* **ACTION ITEM**:
Give back the full listing verbatim, apart from its images.

* **PROVIDED INFORMATION**:
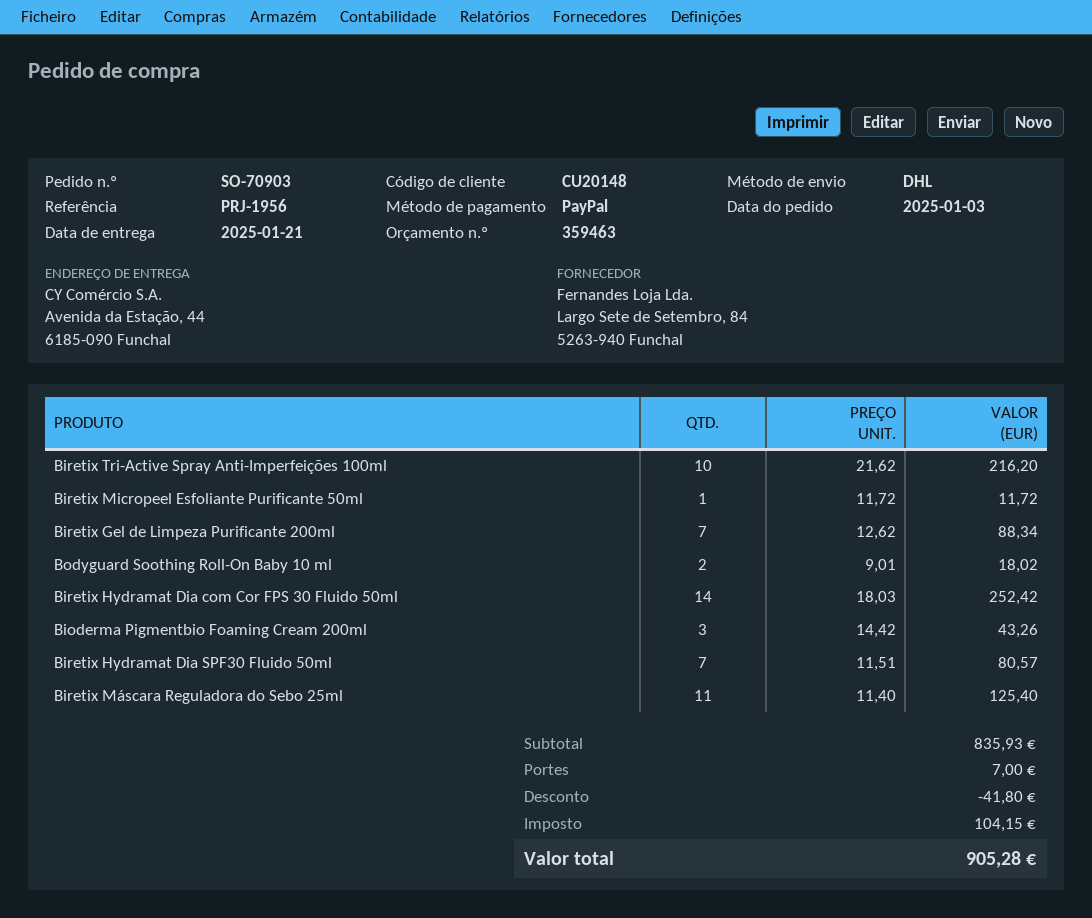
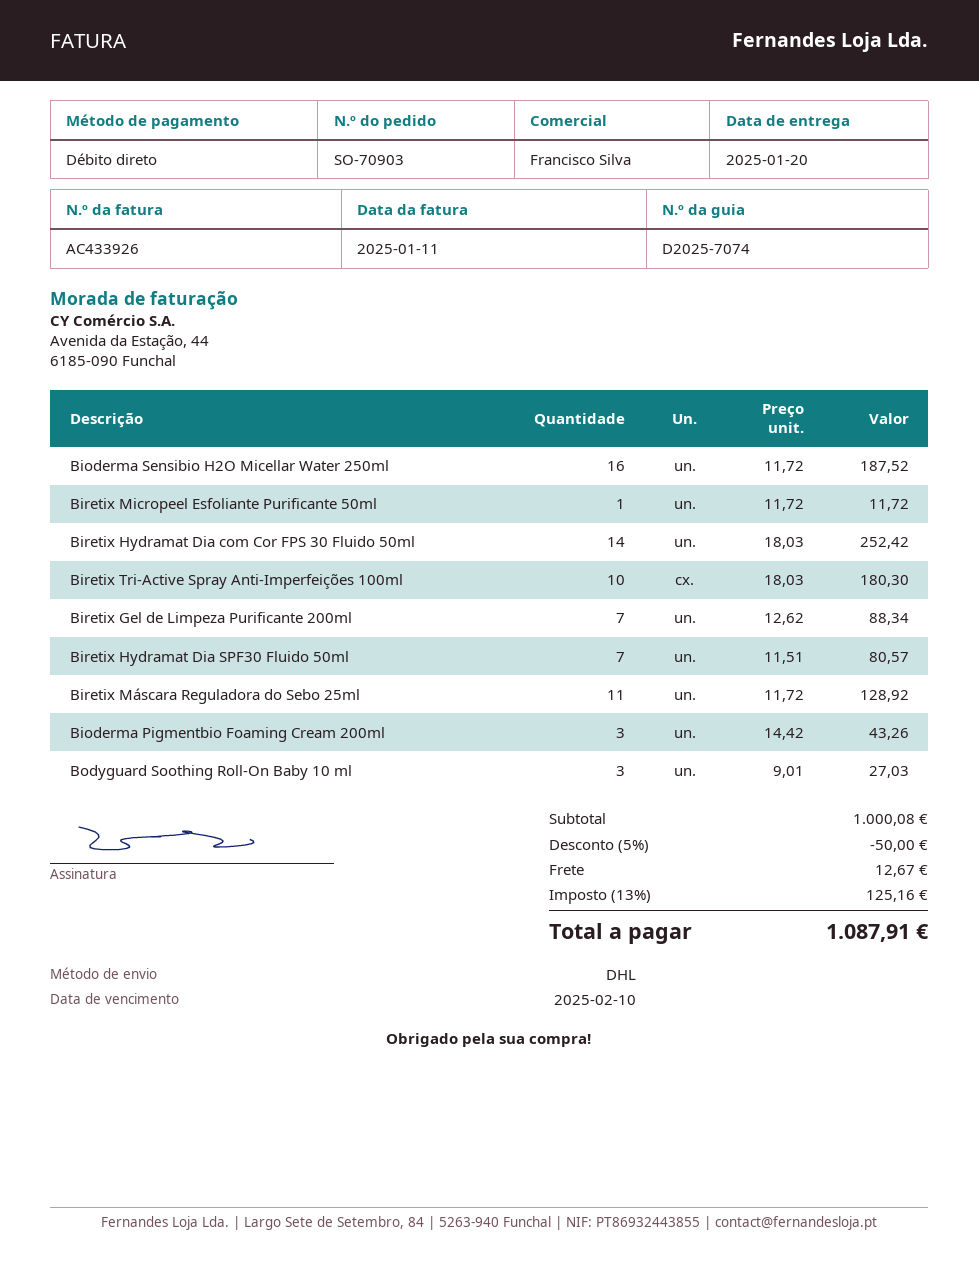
delivery date: 2025-01-21 -> 2025-01-20
payment method: PayPal -> direct debit
Biretix Tri-Active Spray Anti-Imperfeições 100ml: 10 x 21.62 = 216.20 -> 10 x 18.03 = 180.30
Bodyguard Soothing Roll-On Baby 10 ml: 2 x 9.01 = 18.02 -> 3 x 9.01 = 27.03
Biretix Máscara Reguladora do Sebo 25ml: 11 x 11.40 = 125.40 -> 11 x 11.72 = 128.92
Bioderma Sensibio H2O Micellar Water 250ml: none -> 16 x 11.72 = 187.52
subtotal: 835.93 -> 1000.08
discount: 41.80 -> 50.00
shipping: 7.00 -> 12.67
tax: 104.15 -> 125.16
total: 905.28 -> 1087.91

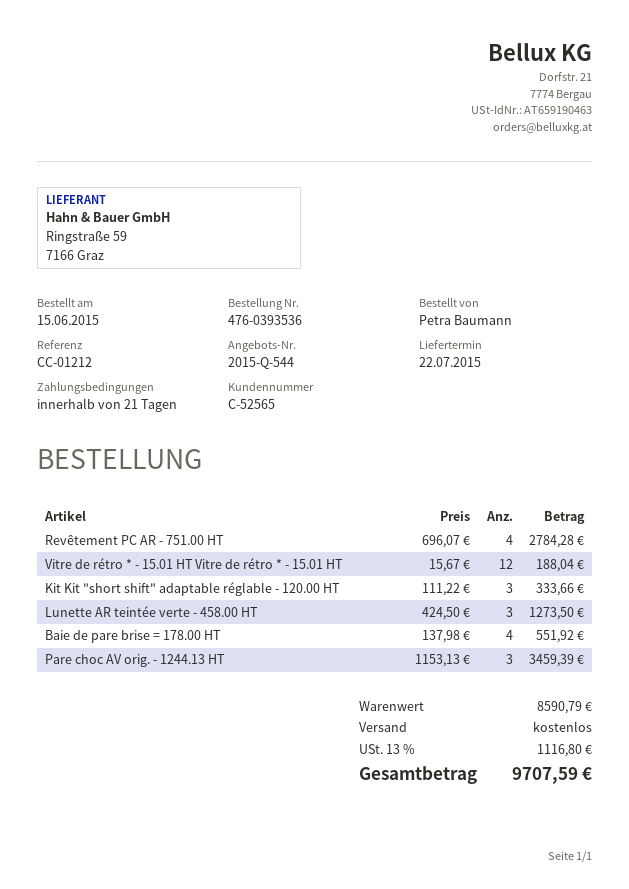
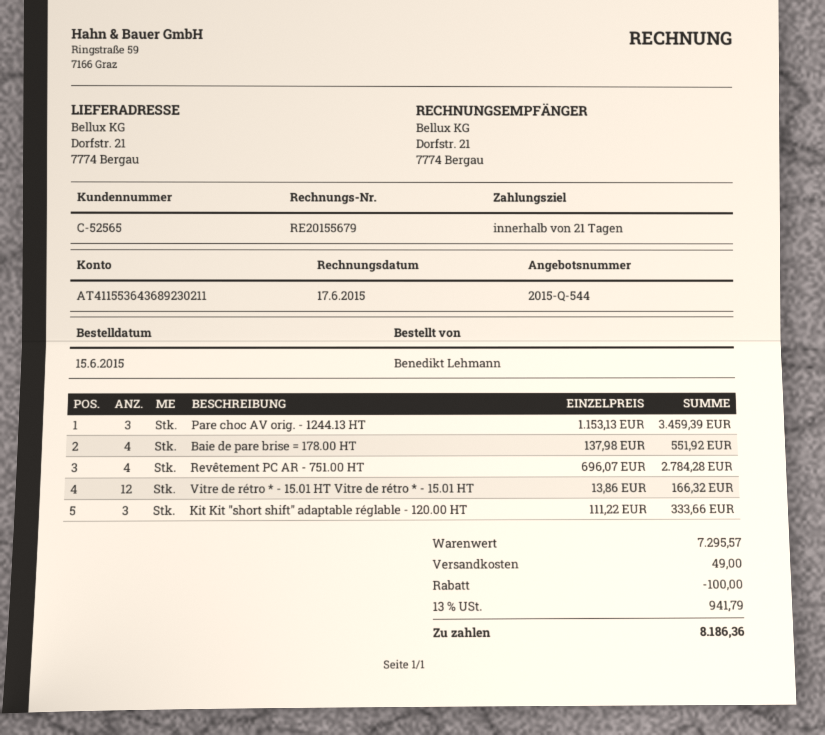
ordered by: Petra Baumann -> Benedikt Lehmann
Vitre de rétro * - 15.01 HT Vitre de rétro * - 15.01 HT: 12 x 15.67 = 188.04 -> 12 x 13.86 = 166.32
Lunette AR teintée verte - 458.00 HT: 3 x 424.50 = 1273.50 -> none
subtotal: 8590.79 -> 7295.57
discount: none -> 100.00
shipping: 0.00 -> 49.00
tax: 13% = 1116.80 -> 13% = 941.79
total: 9707.59 -> 8186.36

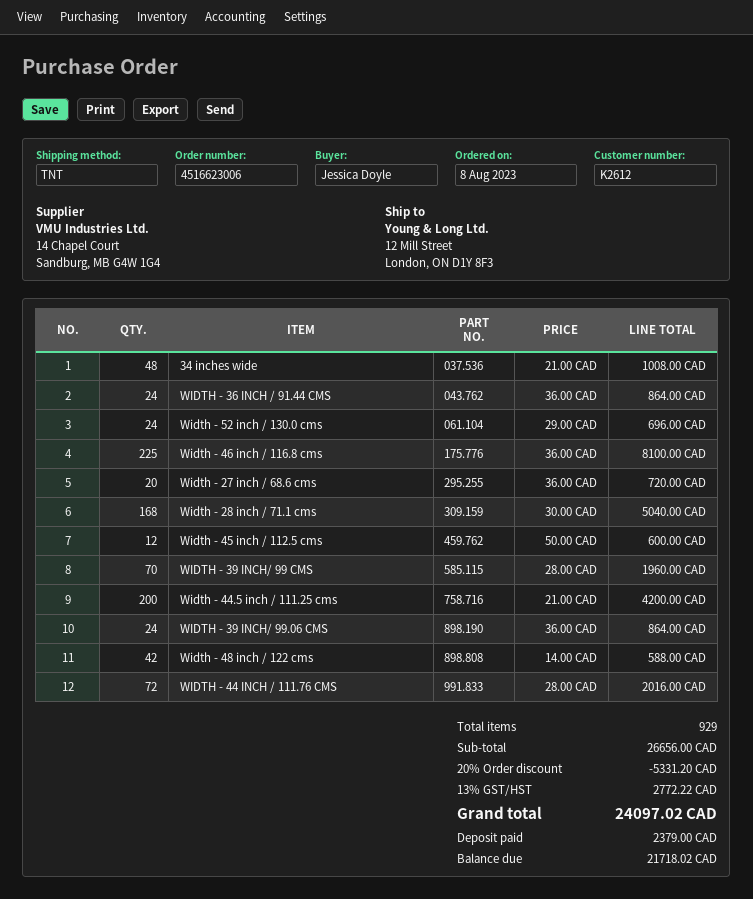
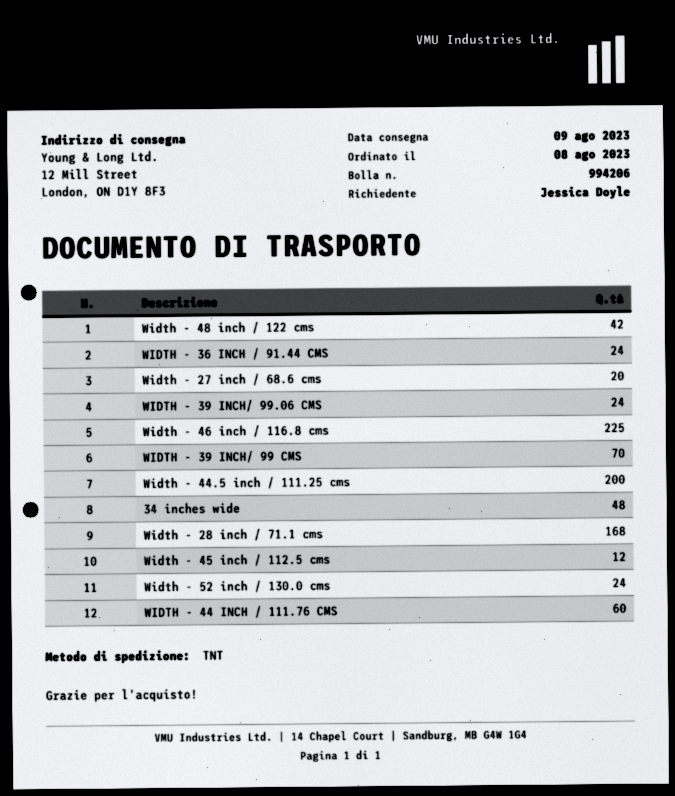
WIDTH - 44 INCH / 111.76 CMS: 72 -> 60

* **OUTPUT OF THE EXERCISE**:
delivery date: 2025-01-21 -> 2025-01-20
payment method: PayPal -> direct debit
Biretix Tri-Active Spray Anti-Imperfeições 100ml: 10 x 21.62 = 216.20 -> 10 x 18.03 = 180.30
Bodyguard Soothing Roll-On Baby 10 ml: 2 x 9.01 = 18.02 -> 3 x 9.01 = 27.03
Biretix Máscara Reguladora do Sebo 25ml: 11 x 11.40 = 125.40 -> 11 x 11.72 = 128.92
Bioderma Sensibio H2O Micellar Water 250ml: none -> 16 x 11.72 = 187.52
subtotal: 835.93 -> 1000.08
discount: 41.80 -> 50.00
shipping: 7.00 -> 12.67
tax: 104.15 -> 125.16
total: 905.28 -> 1087.91

ordered by: Petra Baumann -> Benedikt Lehmann
Vitre de rétro * - 15.01 HT Vitre de rétro * - 15.01 HT: 12 x 15.67 = 188.04 -> 12 x 13.86 = 166.32
Lunette AR teintée verte - 458.00 HT: 3 x 424.50 = 1273.50 -> none
subtotal: 8590.79 -> 7295.57
discount: none -> 100.00
shipping: 0.00 -> 49.00
tax: 13% = 1116.80 -> 13% = 941.79
total: 9707.59 -> 8186.36

WIDTH - 44 INCH / 111.76 CMS: 72 -> 60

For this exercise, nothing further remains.